● Try it
Copy out every line of the data where the word "lance" is found.

● Raw data
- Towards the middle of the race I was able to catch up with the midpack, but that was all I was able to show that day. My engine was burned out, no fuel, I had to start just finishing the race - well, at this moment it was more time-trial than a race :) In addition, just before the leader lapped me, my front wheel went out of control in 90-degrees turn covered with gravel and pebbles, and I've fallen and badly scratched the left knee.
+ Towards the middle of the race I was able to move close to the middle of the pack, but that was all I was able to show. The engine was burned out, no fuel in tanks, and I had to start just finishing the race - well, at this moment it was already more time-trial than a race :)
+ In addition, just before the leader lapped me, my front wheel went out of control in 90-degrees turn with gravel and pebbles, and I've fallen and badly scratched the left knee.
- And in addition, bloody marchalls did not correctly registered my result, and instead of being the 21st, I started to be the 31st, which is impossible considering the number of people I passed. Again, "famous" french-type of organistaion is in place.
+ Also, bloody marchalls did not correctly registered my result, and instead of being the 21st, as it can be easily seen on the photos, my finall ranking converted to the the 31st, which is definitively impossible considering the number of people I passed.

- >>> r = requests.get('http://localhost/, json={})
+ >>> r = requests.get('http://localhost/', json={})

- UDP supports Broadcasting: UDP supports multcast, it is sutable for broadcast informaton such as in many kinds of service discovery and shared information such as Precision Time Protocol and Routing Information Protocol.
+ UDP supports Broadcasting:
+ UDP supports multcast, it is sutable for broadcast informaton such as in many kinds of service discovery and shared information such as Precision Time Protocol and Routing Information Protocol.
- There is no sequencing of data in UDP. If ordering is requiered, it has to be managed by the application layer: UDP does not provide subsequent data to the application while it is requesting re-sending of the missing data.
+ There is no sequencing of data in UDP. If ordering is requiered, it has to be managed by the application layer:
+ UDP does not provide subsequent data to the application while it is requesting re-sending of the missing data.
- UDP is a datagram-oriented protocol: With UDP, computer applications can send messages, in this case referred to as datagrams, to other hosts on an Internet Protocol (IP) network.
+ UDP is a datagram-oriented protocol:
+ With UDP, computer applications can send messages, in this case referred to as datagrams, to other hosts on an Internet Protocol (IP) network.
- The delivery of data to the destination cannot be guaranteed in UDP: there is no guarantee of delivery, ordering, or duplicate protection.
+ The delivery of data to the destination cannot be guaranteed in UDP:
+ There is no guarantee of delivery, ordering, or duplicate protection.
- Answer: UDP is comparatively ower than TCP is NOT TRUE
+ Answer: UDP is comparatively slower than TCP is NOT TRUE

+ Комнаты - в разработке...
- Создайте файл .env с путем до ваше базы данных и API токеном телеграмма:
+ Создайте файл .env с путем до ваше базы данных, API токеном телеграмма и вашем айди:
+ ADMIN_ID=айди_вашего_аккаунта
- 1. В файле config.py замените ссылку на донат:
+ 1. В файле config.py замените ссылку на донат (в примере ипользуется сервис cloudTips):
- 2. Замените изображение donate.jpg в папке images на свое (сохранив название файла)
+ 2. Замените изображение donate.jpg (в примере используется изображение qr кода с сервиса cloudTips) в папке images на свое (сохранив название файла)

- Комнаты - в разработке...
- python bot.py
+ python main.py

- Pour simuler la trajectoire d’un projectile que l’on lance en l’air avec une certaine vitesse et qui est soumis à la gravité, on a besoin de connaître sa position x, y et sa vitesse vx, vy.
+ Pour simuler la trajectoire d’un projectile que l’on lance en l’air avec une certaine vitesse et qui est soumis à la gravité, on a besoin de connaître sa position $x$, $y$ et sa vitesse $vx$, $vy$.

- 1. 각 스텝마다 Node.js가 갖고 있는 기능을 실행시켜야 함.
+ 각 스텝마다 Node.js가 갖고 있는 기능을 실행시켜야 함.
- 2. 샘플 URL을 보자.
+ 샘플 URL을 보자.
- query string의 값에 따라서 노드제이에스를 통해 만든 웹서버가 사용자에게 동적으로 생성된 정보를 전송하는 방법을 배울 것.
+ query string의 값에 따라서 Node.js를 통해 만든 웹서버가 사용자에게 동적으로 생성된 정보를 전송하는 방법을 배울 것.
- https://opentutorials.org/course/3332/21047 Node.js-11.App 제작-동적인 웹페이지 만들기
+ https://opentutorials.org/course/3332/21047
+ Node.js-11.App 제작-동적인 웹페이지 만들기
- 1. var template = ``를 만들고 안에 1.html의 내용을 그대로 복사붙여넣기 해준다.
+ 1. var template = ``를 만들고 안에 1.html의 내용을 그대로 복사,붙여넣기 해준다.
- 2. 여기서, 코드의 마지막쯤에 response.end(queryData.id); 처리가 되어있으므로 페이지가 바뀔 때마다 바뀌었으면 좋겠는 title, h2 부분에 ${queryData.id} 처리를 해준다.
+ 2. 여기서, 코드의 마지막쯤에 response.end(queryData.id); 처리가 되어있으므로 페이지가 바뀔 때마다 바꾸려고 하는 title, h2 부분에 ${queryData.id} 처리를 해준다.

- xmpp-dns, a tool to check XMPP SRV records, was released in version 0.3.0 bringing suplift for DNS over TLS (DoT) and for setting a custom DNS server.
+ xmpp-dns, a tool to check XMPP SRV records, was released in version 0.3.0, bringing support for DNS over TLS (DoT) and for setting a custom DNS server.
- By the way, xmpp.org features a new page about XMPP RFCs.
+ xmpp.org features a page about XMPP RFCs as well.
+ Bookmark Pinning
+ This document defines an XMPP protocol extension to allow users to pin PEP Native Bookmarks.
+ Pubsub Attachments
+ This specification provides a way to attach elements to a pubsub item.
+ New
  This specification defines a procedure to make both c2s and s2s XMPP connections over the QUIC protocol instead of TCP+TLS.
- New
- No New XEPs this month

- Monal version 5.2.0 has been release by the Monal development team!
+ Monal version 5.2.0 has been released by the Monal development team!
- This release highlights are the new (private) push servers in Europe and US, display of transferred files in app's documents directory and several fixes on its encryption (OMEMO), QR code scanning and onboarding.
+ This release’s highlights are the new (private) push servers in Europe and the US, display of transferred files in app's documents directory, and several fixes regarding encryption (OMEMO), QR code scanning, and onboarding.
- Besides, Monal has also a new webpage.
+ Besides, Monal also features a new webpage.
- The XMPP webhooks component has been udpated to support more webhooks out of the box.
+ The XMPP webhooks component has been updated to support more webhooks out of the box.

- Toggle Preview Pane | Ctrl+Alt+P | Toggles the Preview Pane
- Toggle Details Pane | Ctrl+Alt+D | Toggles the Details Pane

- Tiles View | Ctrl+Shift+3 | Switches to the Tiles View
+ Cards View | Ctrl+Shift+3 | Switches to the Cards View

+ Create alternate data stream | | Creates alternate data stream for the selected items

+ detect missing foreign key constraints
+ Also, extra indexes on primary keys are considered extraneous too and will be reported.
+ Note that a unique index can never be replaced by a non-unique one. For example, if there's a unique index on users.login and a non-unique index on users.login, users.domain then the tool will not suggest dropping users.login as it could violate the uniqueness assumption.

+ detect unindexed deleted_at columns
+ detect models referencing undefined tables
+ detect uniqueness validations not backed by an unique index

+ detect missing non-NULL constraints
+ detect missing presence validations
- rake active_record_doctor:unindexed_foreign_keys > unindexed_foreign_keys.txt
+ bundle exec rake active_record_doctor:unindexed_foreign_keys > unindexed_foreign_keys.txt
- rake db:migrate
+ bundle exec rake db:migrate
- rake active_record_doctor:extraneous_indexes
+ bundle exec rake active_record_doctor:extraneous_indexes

● Answer section
- Pour simuler la trajectoire d’un projectile que l’on lance en l’air avec une certaine vitesse et qui est soumis à la gravité, on a besoin de connaître sa position x, y et sa vitesse vx, vy.
+ Pour simuler la trajectoire d’un projectile que l’on lance en l’air avec une certaine vitesse et qui est soumis à la gravité, on a besoin de connaître sa position $x$, $y$ et sa vitesse $vx$, $vy$.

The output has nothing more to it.